### What to produce
Beginning with the line that contains "[138,1025,163,1036] 2556 ->" and ending with the last line of the records, write out each line exactly and omit the pictures.
╭─ Available data
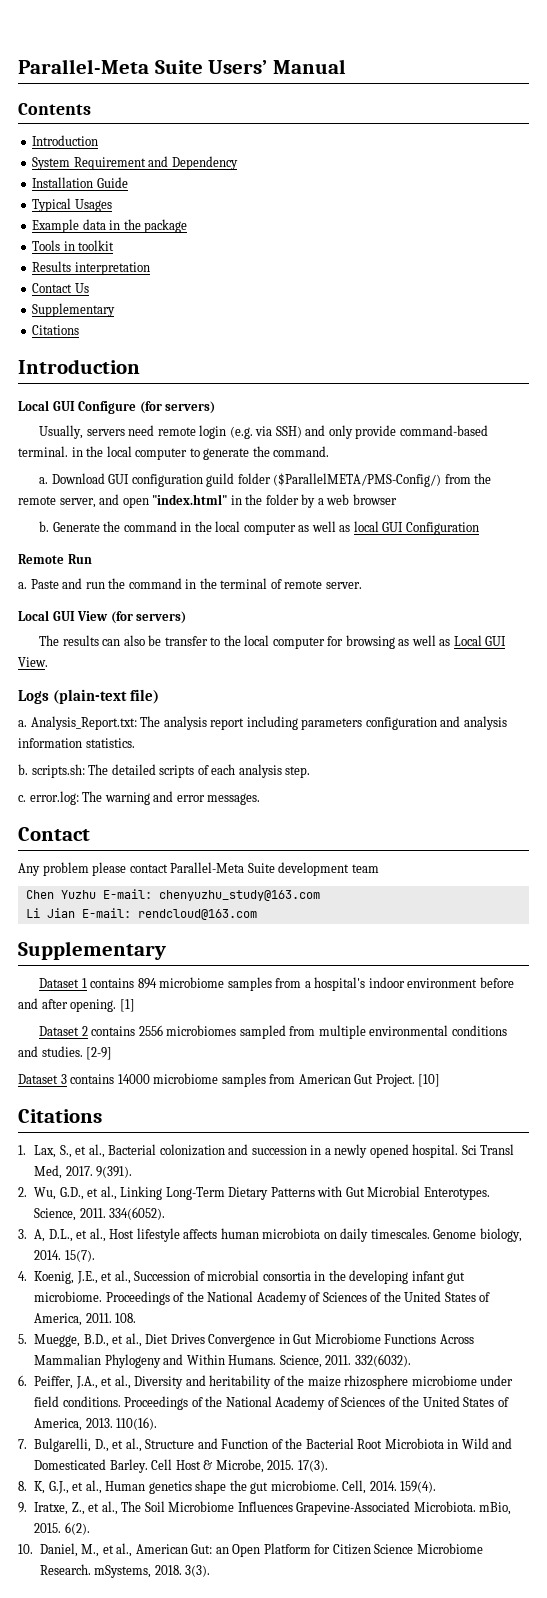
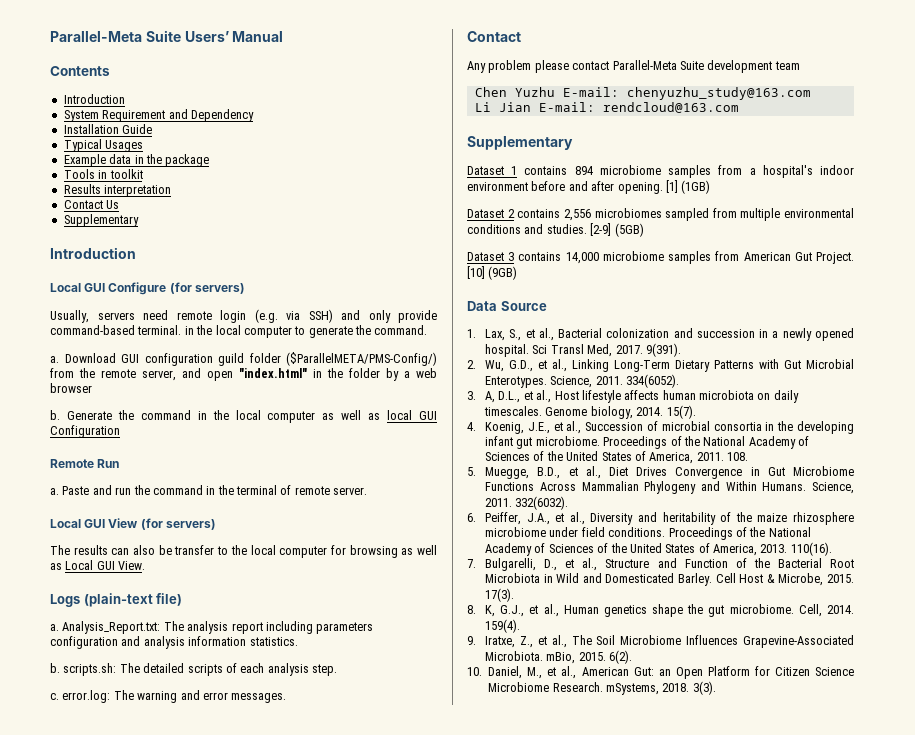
[32,325,80,335] // Citations -> (139, 220) none
(135, 1005) none -> [681,180,711,194] (1GB)
[138,1025,163,1036] 2556 -> [563,209,591,221] 2,556
(113, 1053) none -> [614,223,644,237] (5GB)
[117,1074,150,1084] 14000 -> [565,252,599,264] 14,000
[18,1109,102,1123] // Citations -> [488,266,518,280] [467,301,547,311] (9GB) // Data Source

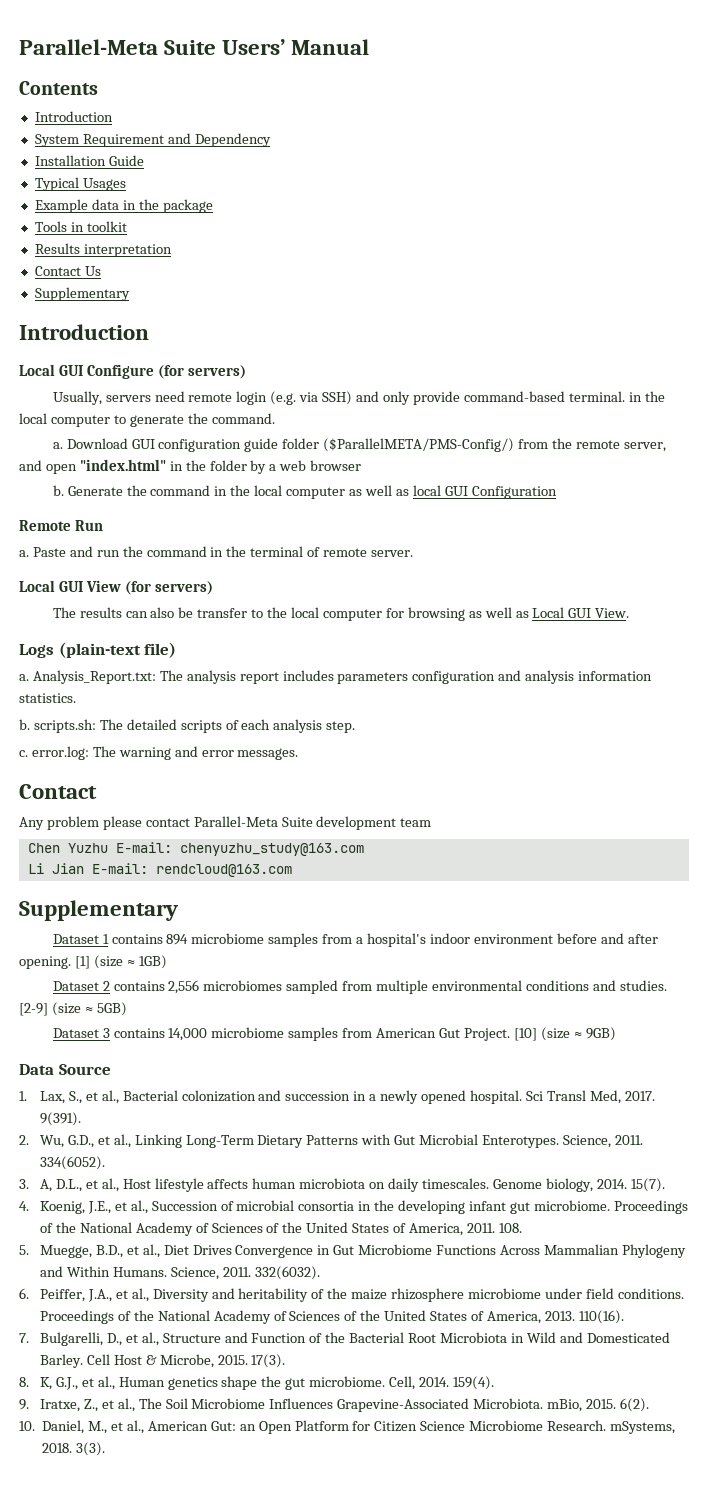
[218,353,244,366] guild -> [244,438,279,452] guide
[265,621,313,634] including -> [282,670,334,681] includes
[681,180,711,194] (1GB) -> [93,955,167,969] (size ≈ 1GB)
[614,223,644,237] (5GB) -> [51,1002,127,1016] (size ≈ 5GB)
[488,266,518,280] (9GB) -> [540,1027,616,1041] (size ≈ 9GB)

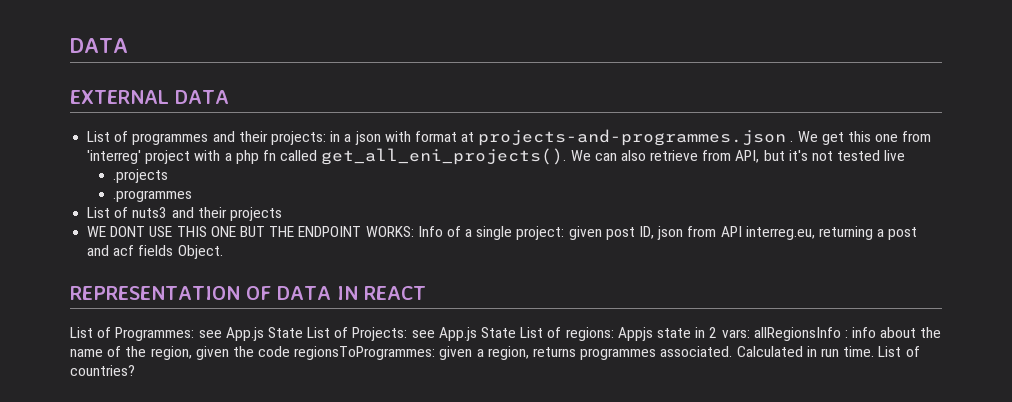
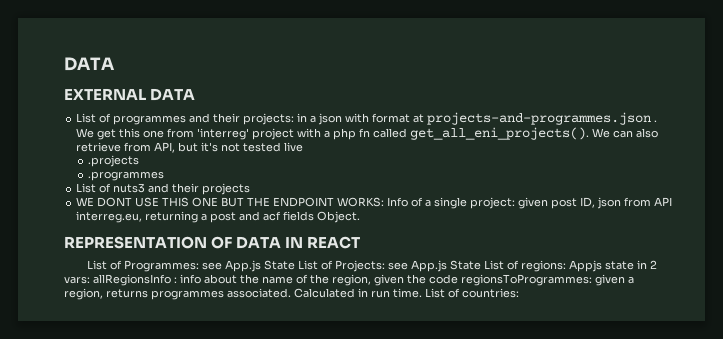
[70,365,135,376] countries? -> [462,288,519,298] countries:

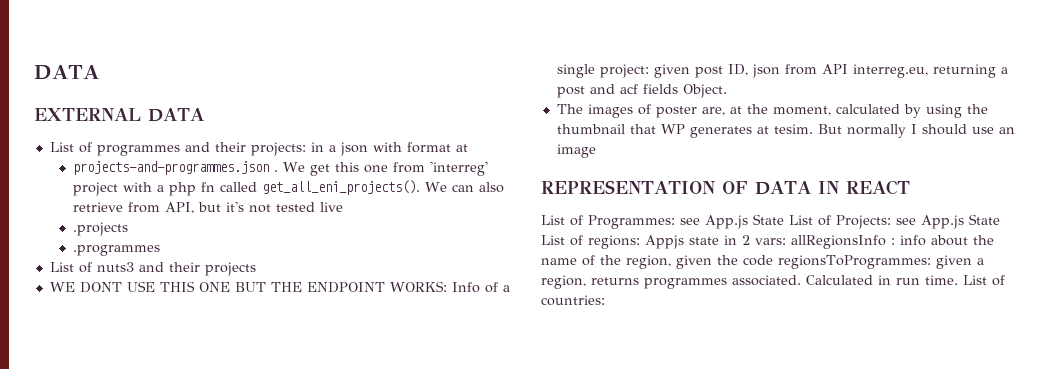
(425, 118) none -> (468, 148) //
(361, 217) none -> [556,104,988,118] [556,124,1015,138] [556,144,596,158] // The images of poster are, at the moment, calculated by using the thumbnail that WP generates at tesim. But normally I should use an image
╰─
### Exercise response
[138,1025,163,1036] 2556 -> [563,209,591,221] 2,556
(113, 1053) none -> [614,223,644,237] (5GB)
[117,1074,150,1084] 14000 -> [565,252,599,264] 14,000
[18,1109,102,1123] // Citations -> [488,266,518,280] [467,301,547,311] (9GB) // Data Source

[218,353,244,366] guild -> [244,438,279,452] guide
[265,621,313,634] including -> [282,670,334,681] includes
[681,180,711,194] (1GB) -> [93,955,167,969] (size ≈ 1GB)
[614,223,644,237] (5GB) -> [51,1002,127,1016] (size ≈ 5GB)
[488,266,518,280] (9GB) -> [540,1027,616,1041] (size ≈ 9GB)

[70,365,135,376] countries? -> [462,288,519,298] countries:

(425, 118) none -> (468, 148) //
(361, 217) none -> [556,104,988,118] [556,124,1015,138] [556,144,596,158] // The images of poster are, at the moment, calculated by using the thumbnail that WP generates at tesim. But normally I should use an image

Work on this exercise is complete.